Where the listing below has a line with "[252,245,417,258] (https://c9.io/naturalsoul) ->", write out exactly that line and every line after it, stopping after the line with "[357,393,398,403] those. ->".

## THE DATA
= = =

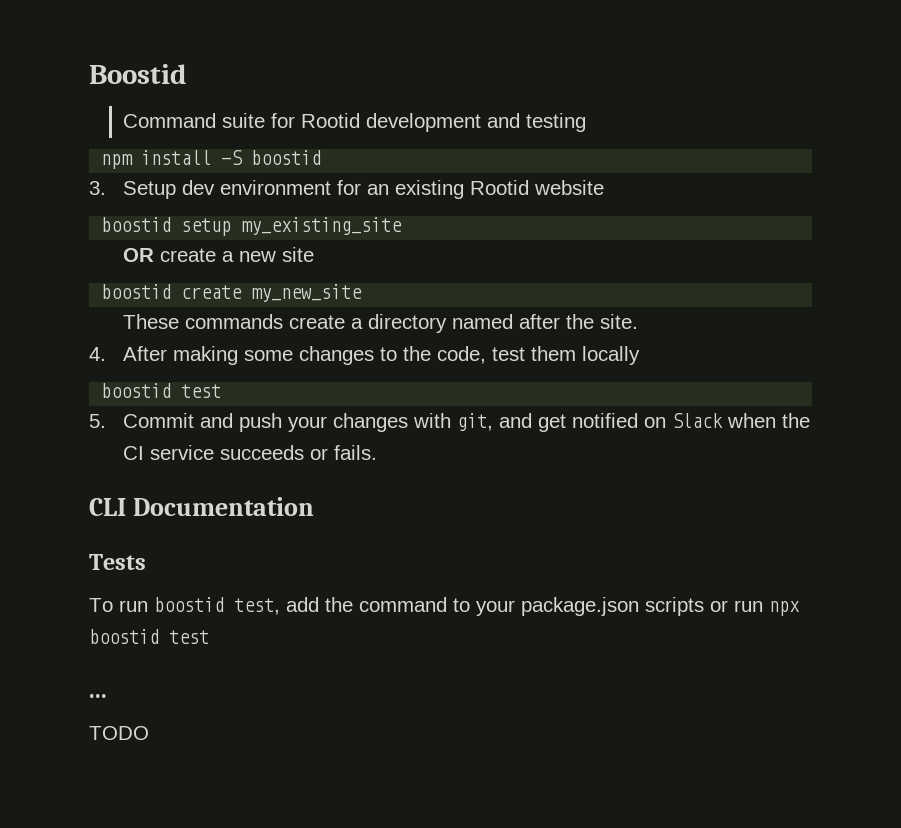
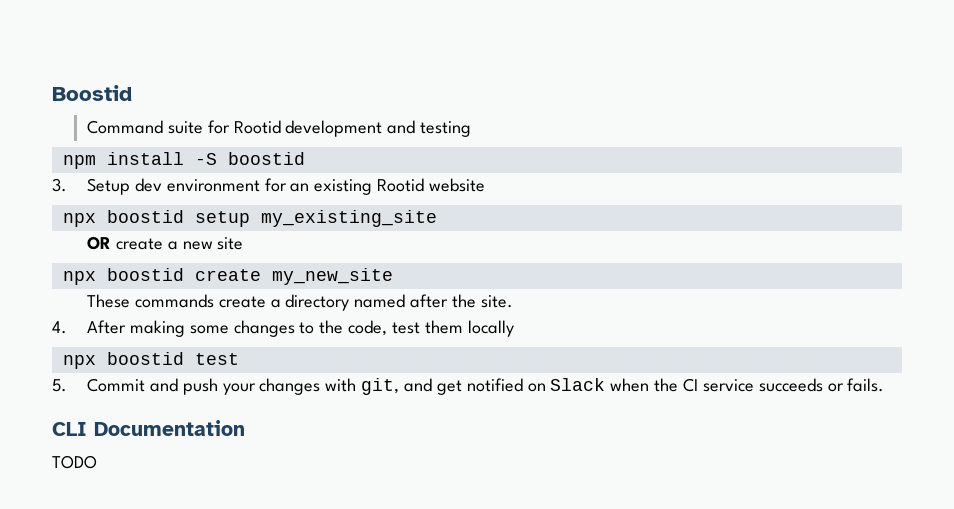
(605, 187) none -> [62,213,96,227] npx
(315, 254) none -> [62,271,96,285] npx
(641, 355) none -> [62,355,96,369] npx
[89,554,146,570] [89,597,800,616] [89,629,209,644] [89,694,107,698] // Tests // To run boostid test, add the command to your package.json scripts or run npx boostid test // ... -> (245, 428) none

= = =

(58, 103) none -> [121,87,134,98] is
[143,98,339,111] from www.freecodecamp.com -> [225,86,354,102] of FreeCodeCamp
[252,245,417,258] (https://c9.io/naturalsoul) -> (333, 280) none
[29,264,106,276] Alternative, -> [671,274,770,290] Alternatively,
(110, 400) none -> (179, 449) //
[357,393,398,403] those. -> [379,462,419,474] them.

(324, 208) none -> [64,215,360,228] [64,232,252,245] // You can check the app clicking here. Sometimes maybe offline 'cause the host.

= = =

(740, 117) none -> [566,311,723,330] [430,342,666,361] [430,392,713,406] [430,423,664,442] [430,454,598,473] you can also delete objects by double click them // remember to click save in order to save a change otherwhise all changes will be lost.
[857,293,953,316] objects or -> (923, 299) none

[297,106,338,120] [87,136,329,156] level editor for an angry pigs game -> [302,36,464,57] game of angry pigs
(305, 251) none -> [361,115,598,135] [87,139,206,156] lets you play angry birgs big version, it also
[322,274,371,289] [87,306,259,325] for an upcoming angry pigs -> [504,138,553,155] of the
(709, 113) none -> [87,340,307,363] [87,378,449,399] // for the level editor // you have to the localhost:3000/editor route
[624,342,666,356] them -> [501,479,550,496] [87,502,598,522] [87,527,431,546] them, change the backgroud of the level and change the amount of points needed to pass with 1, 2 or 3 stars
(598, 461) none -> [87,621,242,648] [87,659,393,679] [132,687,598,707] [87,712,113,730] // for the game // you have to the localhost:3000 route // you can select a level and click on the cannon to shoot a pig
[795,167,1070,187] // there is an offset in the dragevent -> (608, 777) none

= = =

## SOLUTION TO THE EXERCISE
[252,245,417,258] (https://c9.io/naturalsoul) -> (333, 280) none
[29,264,106,276] Alternative, -> [671,274,770,290] Alternatively,
(110, 400) none -> (179, 449) //
[357,393,398,403] those. -> [379,462,419,474] them.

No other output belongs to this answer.